WHAT IS NEEDED: All the data must be output exactly as given.

RECORDS FOR THE TASK:
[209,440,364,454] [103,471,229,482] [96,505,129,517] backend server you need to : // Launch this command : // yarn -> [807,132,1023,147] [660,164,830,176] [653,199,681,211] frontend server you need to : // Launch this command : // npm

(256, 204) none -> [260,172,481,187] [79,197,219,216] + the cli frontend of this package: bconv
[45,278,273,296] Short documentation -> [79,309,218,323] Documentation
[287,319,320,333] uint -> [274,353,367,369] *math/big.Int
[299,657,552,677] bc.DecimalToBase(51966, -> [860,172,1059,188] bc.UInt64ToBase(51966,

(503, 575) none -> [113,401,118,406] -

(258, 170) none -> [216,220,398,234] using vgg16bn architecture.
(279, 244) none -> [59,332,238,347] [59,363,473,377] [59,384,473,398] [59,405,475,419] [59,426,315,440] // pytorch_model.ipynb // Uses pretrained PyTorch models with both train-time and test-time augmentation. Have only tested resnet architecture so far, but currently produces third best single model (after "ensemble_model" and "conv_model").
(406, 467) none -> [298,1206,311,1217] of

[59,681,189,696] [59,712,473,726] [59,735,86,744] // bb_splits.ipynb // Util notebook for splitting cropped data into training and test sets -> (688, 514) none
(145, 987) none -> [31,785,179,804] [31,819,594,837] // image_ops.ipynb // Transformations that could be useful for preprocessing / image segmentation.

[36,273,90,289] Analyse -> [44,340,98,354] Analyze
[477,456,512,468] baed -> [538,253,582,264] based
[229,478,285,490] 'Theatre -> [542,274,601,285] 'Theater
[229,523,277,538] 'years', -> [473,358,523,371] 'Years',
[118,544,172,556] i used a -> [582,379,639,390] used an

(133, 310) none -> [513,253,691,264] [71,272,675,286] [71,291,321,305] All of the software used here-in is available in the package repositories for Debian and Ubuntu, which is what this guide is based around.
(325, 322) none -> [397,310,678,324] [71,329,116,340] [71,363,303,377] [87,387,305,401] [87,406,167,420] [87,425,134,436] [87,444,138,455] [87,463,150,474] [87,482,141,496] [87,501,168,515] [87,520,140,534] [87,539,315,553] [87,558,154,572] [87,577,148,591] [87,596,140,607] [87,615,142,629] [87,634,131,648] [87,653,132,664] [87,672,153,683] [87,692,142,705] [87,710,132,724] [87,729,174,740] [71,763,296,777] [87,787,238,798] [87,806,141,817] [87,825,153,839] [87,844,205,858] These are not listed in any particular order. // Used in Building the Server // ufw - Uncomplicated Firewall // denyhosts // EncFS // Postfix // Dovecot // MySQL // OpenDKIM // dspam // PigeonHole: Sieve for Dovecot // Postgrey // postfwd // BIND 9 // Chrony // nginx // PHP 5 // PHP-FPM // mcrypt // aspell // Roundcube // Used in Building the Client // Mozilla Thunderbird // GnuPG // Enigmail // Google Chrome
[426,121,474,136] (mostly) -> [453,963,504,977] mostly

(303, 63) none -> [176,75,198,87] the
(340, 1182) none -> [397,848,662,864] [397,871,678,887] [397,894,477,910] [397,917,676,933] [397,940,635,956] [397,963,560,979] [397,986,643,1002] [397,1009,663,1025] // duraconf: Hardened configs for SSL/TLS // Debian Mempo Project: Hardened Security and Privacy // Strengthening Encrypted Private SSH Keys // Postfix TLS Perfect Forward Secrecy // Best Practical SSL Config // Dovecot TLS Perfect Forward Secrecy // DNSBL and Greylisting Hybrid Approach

WRITTEN SOLUTION:
[209,440,364,454] [103,471,229,482] [96,505,129,517] backend server you need to : // Launch this command : // yarn -> [807,132,1023,147] [660,164,830,176] [653,199,681,211] frontend server you need to : // Launch this command : // npm

(256, 204) none -> [260,172,481,187] [79,197,219,216] + the cli frontend of this package: bconv
[45,278,273,296] Short documentation -> [79,309,218,323] Documentation
[287,319,320,333] uint -> [274,353,367,369] *math/big.Int
[299,657,552,677] bc.DecimalToBase(51966, -> [860,172,1059,188] bc.UInt64ToBase(51966,

(503, 575) none -> [113,401,118,406] -

(258, 170) none -> [216,220,398,234] using vgg16bn architecture.
(279, 244) none -> [59,332,238,347] [59,363,473,377] [59,384,473,398] [59,405,475,419] [59,426,315,440] // pytorch_model.ipynb // Uses pretrained PyTorch models with both train-time and test-time augmentation. Have only tested resnet architecture so far, but currently produces third best single model (after "ensemble_model" and "conv_model").
(406, 467) none -> [298,1206,311,1217] of

[59,681,189,696] [59,712,473,726] [59,735,86,744] // bb_splits.ipynb // Util notebook for splitting cropped data into training and test sets -> (688, 514) none
(145, 987) none -> [31,785,179,804] [31,819,594,837] // image_ops.ipynb // Transformations that could be useful for preprocessing / image segmentation.

[36,273,90,289] Analyse -> [44,340,98,354] Analyze
[477,456,512,468] baed -> [538,253,582,264] based
[229,478,285,490] 'Theatre -> [542,274,601,285] 'Theater
[229,523,277,538] 'years', -> [473,358,523,371] 'Years',
[118,544,172,556] i used a -> [582,379,639,390] used an

(133, 310) none -> [513,253,691,264] [71,272,675,286] [71,291,321,305] All of the software used here-in is available in the package repositories for Debian and Ubuntu, which is what this guide is based around.
(325, 322) none -> [397,310,678,324] [71,329,116,340] [71,363,303,377] [87,387,305,401] [87,406,167,420] [87,425,134,436] [87,444,138,455] [87,463,150,474] [87,482,141,496] [87,501,168,515] [87,520,140,534] [87,539,315,553] [87,558,154,572] [87,577,148,591] [87,596,140,607] [87,615,142,629] [87,634,131,648] [87,653,132,664] [87,672,153,683] [87,692,142,705] [87,710,132,724] [87,729,174,740] [71,763,296,777] [87,787,238,798] [87,806,141,817] [87,825,153,839] [87,844,205,858] These are not listed in any particular order. // Used in Building the Server // ufw - Uncomplicated Firewall // denyhosts // EncFS // Postfix // Dovecot // MySQL // OpenDKIM // dspam // PigeonHole: Sieve for Dovecot // Postgrey // postfwd // BIND 9 // Chrony // nginx // PHP 5 // PHP-FPM // mcrypt // aspell // Roundcube // Used in Building the Client // Mozilla Thunderbird // GnuPG // Enigmail // Google Chrome
[426,121,474,136] (mostly) -> [453,963,504,977] mostly

(303, 63) none -> [176,75,198,87] the
(340, 1182) none -> [397,848,662,864] [397,871,678,887] [397,894,477,910] [397,917,676,933] [397,940,635,956] [397,963,560,979] [397,986,643,1002] [397,1009,663,1025] // duraconf: Hardened configs for SSL/TLS // Debian Mempo Project: Hardened Security and Privacy // Strengthening Encrypted Private SSH Keys // Postfix TLS Perfect Forward Secrecy // Best Practical SSL Config // Dovecot TLS Perfect Forward Secrecy // DNSBL and Greylisting Hybrid Approach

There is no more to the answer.